The village of Qasr Haddada, located in southeastern Tunisia in the Tataouine governorate, is synonymous with the name of a palace. No one will get lost on the way to it, as it is located in the center of the village on a small hill
The “palace” is only metaphorically a palace. It is an ancient building that has been surrounded by legends and legends, as a huge palace consisting of five hundred and sixty-seven rooms, intertwined, interconnected and overlapping, spread over an area of six thousand four hundred square meters. One can imagine a kingdom behind this enormous “palace”, which the history books fail to mention. But the Berber builders of the place didn’t intend to build a “palace”, they wanted something else.
These cell-like rooms, with their domes, curved windows, and many doors, look “strange” and create an atmosphere of mystery and cold terror, especially with those stairs that connect them, and those inner courtyards, which are hidden from view. The palace is a labyrinth made of stone, gravel and sandy soil.
Everything about the place stimulates the imagination and allows the viewer to envision the lives of strange people in it, entering the vaulted rooms, climbing the stairs lightly and then disappearing into the inner courtyards
In 1997, American filmmaker George Lucas chose it to shoot the first installment of Star Wars: The Phantom Menace.

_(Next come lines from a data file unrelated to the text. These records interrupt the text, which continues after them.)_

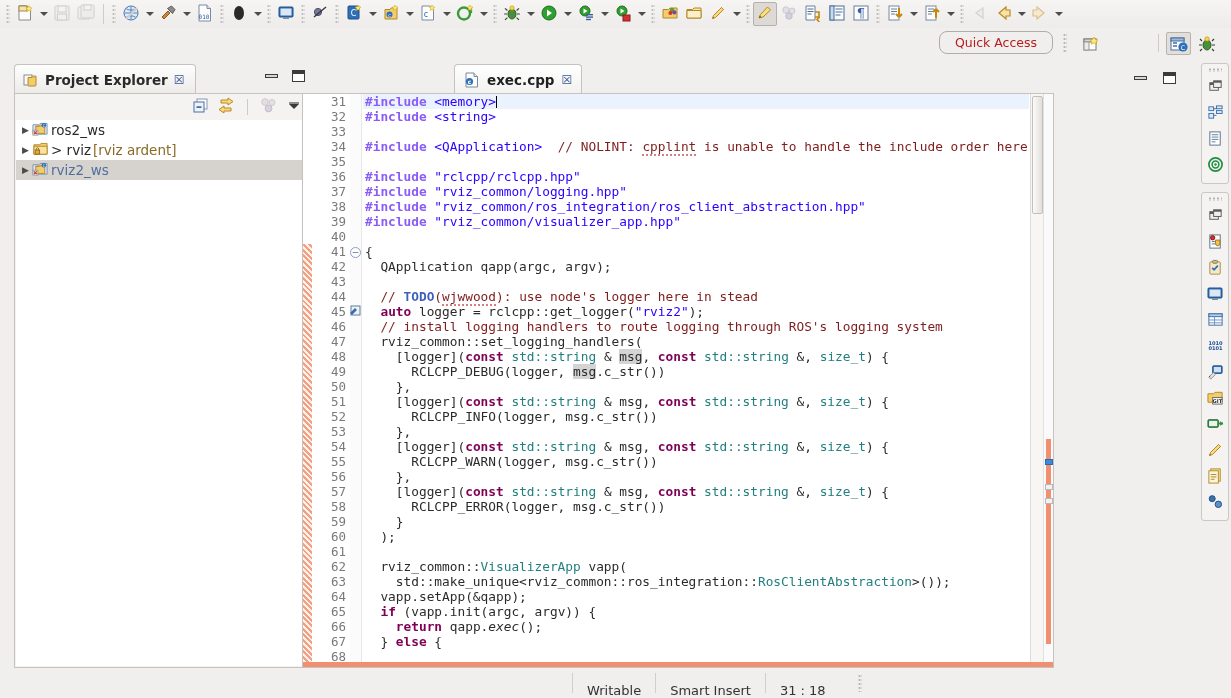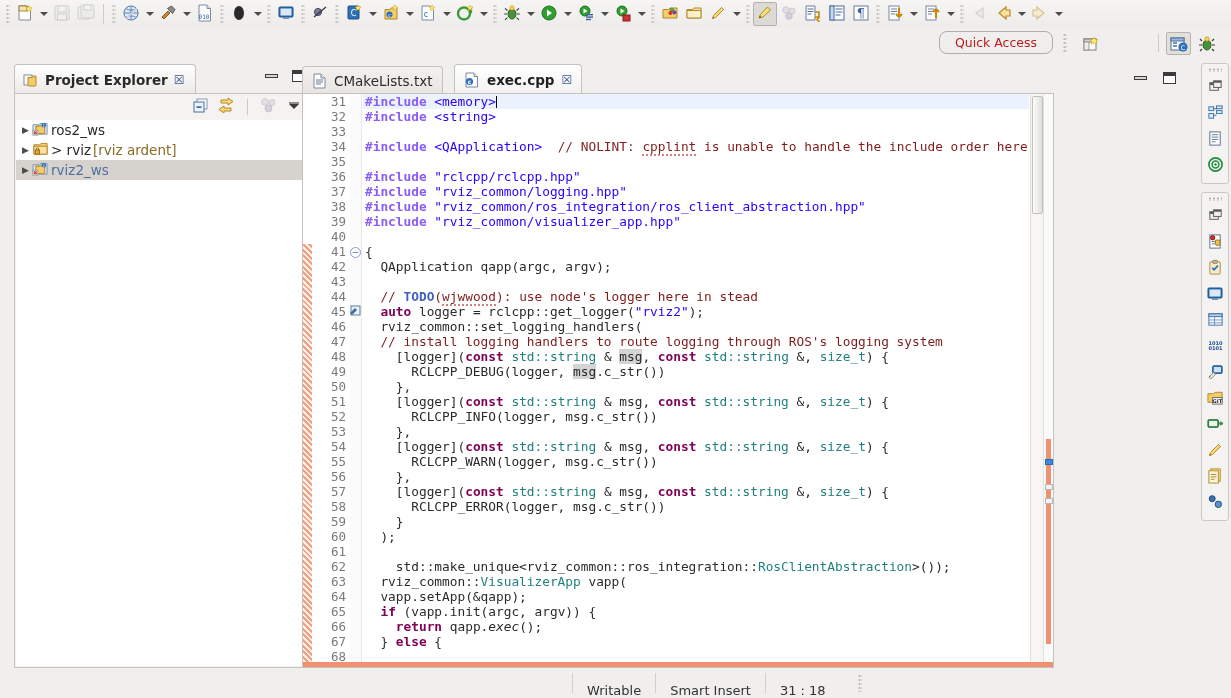"CMakeLists.txt" div.ed-tab { html: <div> <svg> <path></path> <path></path> <path></path> </svg> <span>CMakeLists.txt</span> </div> -> none }
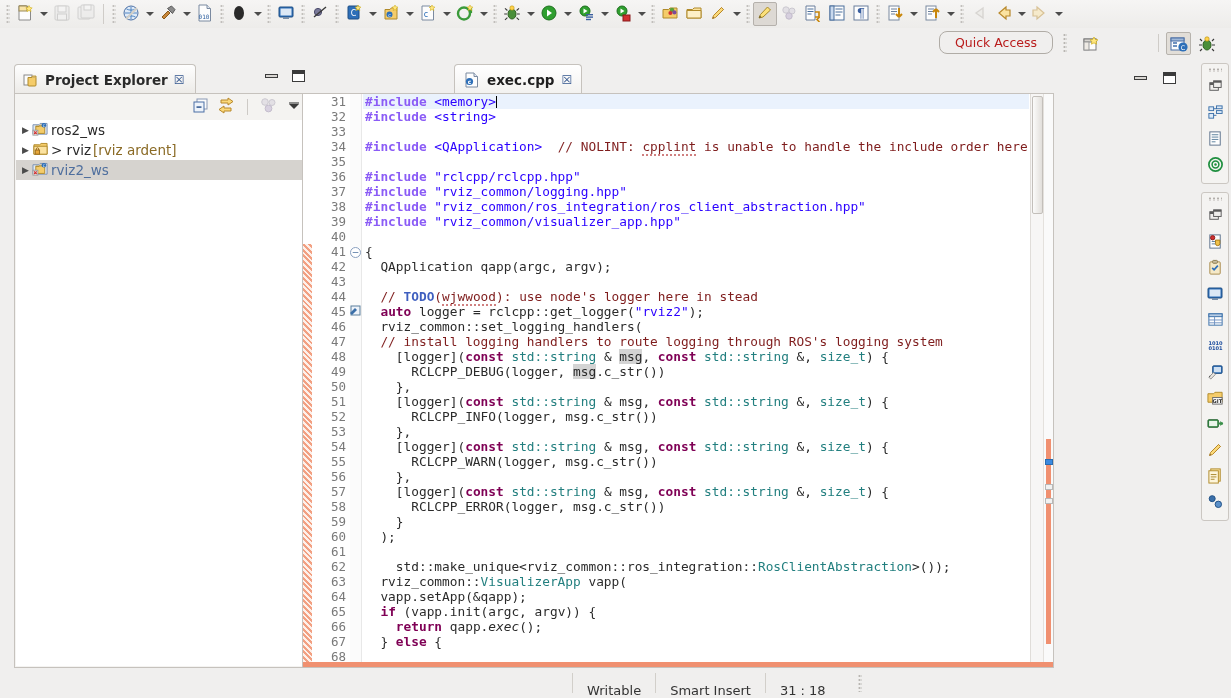"rviz_common::set_logging_handlers(" div.cl { order: before "// install logging handlers to" -> after "// install logging handlers to" }
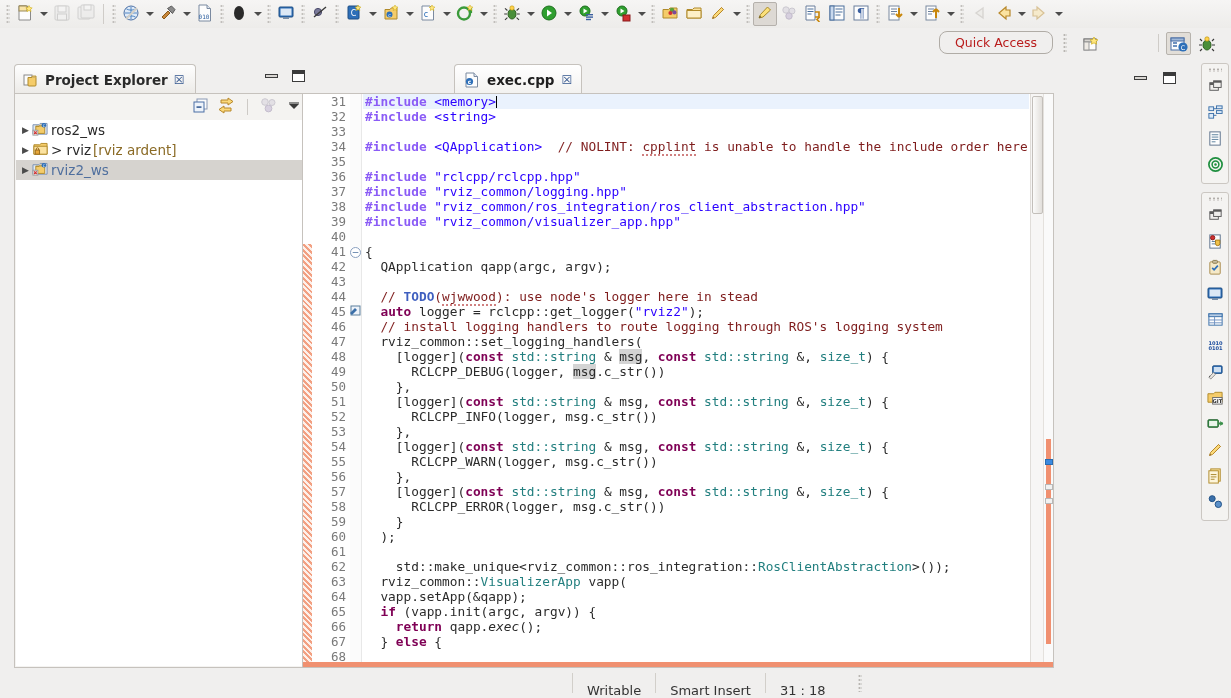"std::make_unique<rviz_common::ros_integr" div.cl { order: before "rviz_common::VisualizerApp vapp(" -> after "rviz_common::VisualizerApp vapp(" }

The place needed no decorative efforts, and the village of Mos Espa was “created” in it, as if it were located on a planet called Tataouine, after the Tunisian state of Tataouine.
But Qasr Haddadah, a village and a palace, was neither an ancient kingdom nor a labyrinthine palace, but rather silos built by Berbers to store grain, wheat, olives, and other crops, in order to cope with the dry and harsh climate in that southern part of Tunisia Adapting to the harsh climate created the need for storage. The Berbers looked at the local materials available in the environment around them, chose pebbles, stones, and palm trunks, mixed them together, and the clay soil glued the materials together, so that the superimposed vaulted rooms lasted for ages and fulfilled the function for which they were architecturally designed.
House of Wisdom
An architectural design that follows a specific function of the inhabitants, adapting to the geographical location, climate, flora, fauna, and available natural resources, is called in architecture L’architecture vernaculaire (from the vernacular). This term relates not only to materials and design, but also to ethnicity, spiritual beliefs, and level of knowledge. The “appearances” of this architecture take on the role of “signs”, as the Berbers did not need to describe these superimposed rooms as a palace.